Change detection data
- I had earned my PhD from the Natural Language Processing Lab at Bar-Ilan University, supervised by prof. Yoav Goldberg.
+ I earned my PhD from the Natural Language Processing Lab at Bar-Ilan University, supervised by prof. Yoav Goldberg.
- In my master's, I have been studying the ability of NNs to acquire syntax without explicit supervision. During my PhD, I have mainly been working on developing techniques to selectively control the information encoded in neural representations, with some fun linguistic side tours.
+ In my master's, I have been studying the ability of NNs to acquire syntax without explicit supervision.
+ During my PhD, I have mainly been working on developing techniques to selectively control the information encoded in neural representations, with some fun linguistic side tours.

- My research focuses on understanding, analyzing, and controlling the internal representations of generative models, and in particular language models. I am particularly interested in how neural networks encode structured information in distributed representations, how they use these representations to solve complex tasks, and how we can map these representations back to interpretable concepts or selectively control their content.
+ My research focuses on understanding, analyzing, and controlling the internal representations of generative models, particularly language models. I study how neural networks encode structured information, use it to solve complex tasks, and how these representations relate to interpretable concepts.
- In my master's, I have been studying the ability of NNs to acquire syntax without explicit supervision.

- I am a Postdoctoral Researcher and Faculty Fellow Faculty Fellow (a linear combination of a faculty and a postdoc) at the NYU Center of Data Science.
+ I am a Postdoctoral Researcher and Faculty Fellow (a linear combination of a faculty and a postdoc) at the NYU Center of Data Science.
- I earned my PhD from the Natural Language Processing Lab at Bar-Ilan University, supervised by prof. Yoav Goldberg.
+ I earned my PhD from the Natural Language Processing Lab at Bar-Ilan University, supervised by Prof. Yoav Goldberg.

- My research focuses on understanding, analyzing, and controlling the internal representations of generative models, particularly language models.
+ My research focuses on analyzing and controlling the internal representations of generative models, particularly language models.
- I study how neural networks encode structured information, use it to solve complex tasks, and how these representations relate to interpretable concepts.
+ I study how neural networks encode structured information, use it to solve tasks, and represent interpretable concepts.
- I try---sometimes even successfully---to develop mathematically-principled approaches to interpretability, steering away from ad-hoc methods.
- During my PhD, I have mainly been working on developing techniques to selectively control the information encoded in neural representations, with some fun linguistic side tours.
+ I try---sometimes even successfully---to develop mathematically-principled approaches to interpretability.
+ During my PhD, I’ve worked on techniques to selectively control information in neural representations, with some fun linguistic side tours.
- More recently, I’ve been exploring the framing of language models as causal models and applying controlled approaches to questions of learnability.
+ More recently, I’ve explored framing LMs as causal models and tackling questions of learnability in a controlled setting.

--

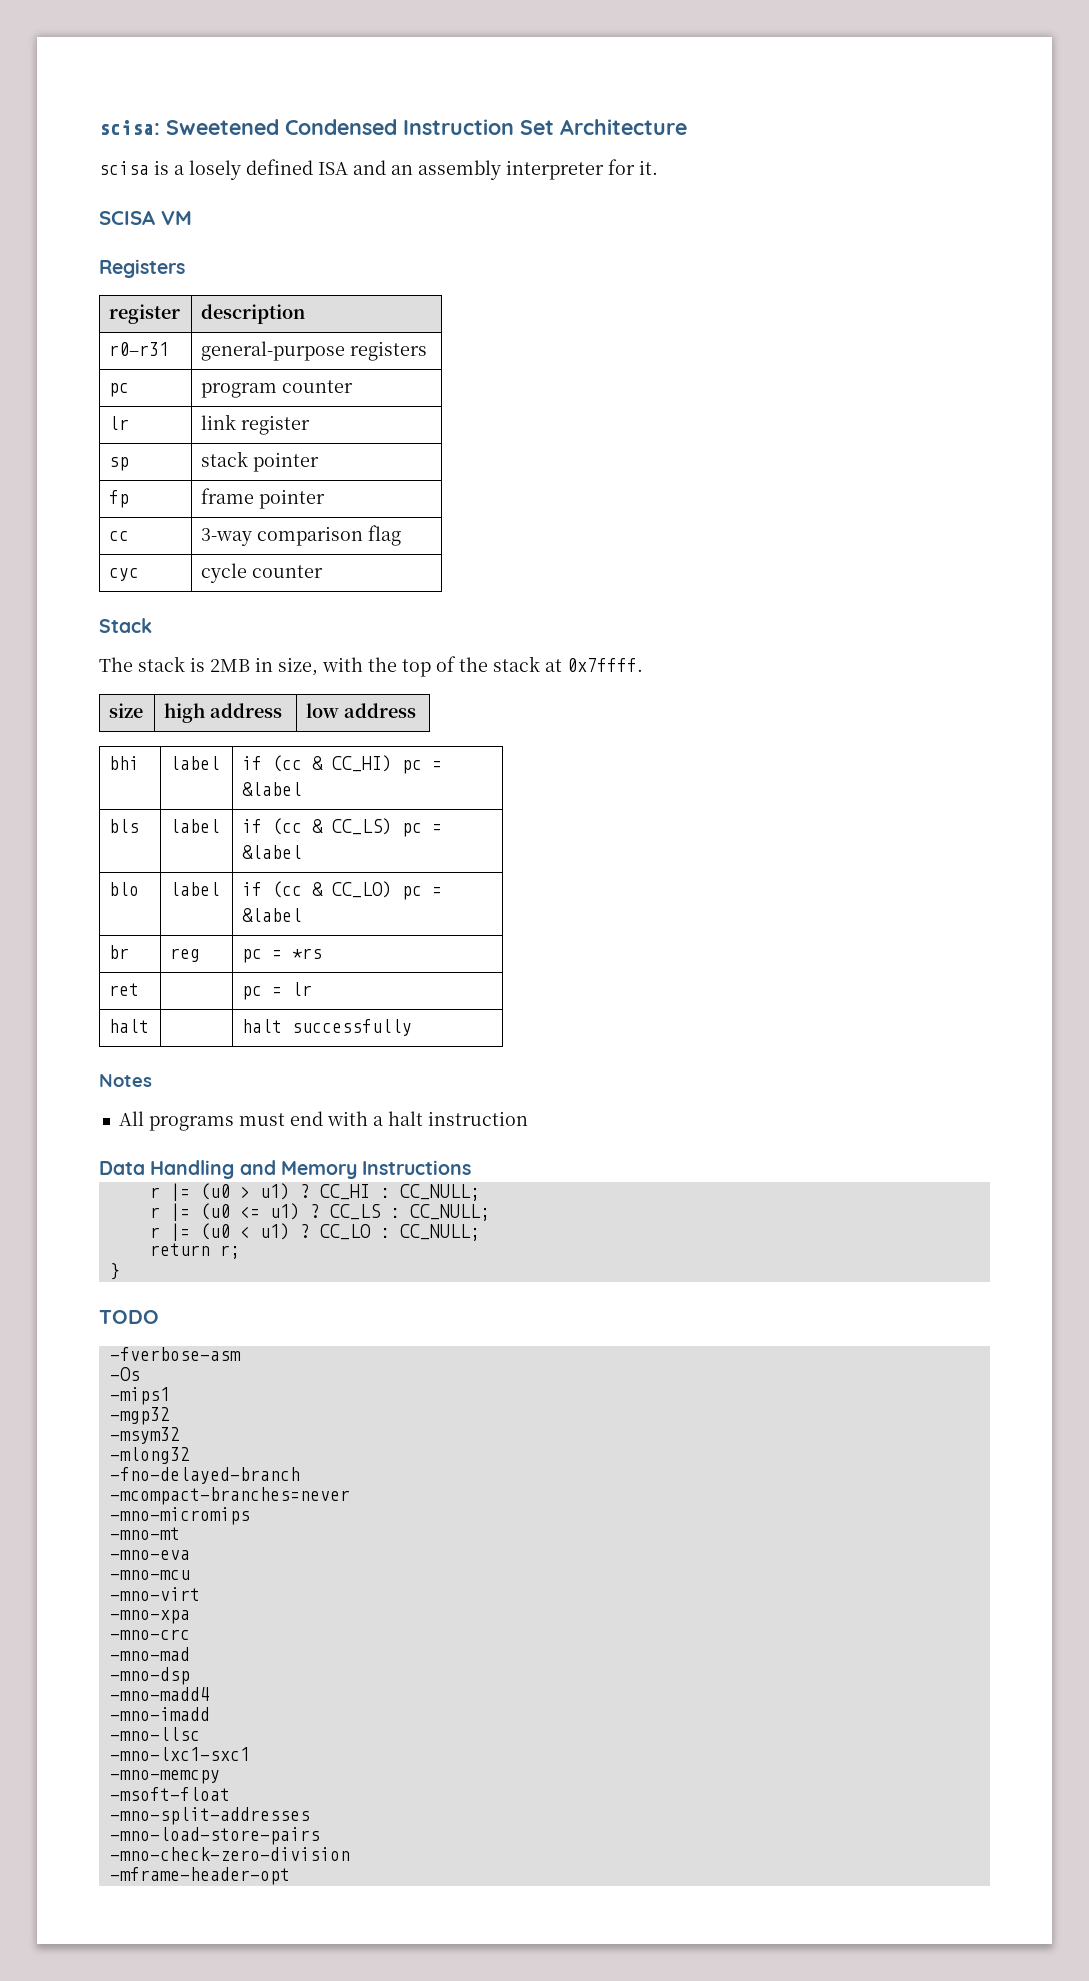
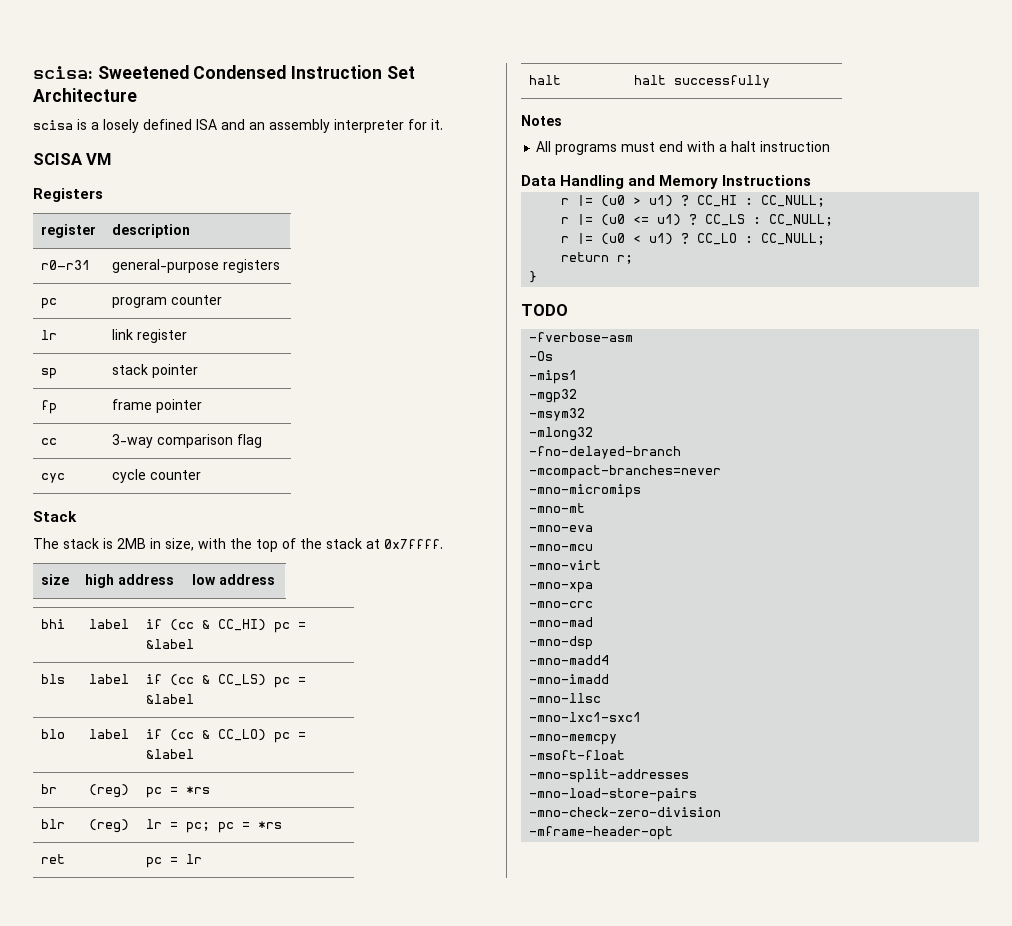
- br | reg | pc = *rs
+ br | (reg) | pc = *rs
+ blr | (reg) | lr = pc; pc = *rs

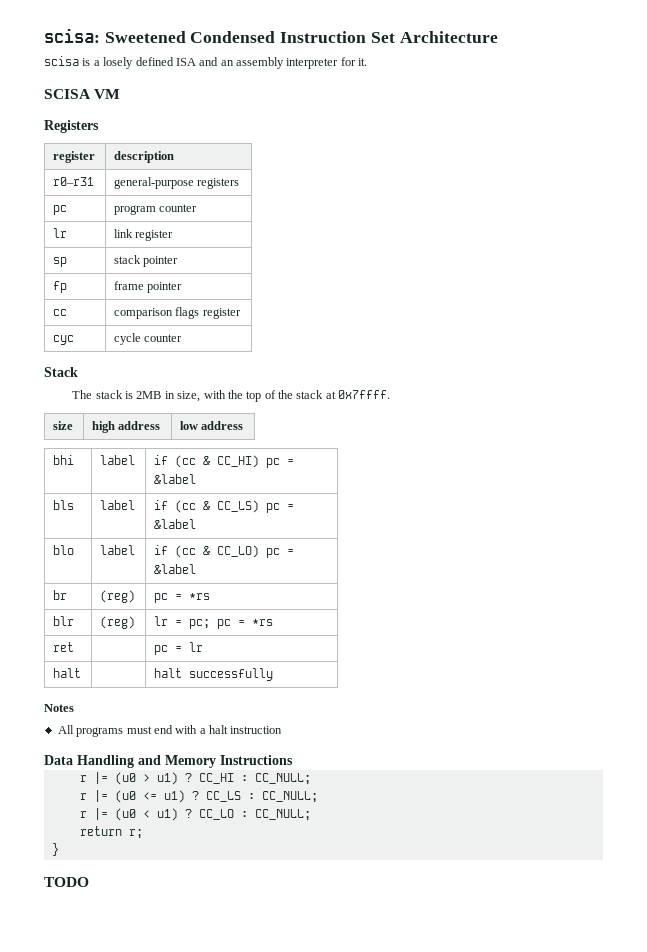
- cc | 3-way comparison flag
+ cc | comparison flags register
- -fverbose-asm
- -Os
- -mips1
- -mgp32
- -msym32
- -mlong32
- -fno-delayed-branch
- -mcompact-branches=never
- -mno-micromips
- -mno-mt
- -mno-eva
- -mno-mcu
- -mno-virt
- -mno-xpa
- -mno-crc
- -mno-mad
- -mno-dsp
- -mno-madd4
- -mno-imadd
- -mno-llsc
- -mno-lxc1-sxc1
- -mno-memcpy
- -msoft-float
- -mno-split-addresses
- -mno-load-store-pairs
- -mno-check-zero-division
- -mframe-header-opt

**Problem statement**
Exactly how many lines of the records above contain "Science"? Please state only the number.

**Output of the exercise**
2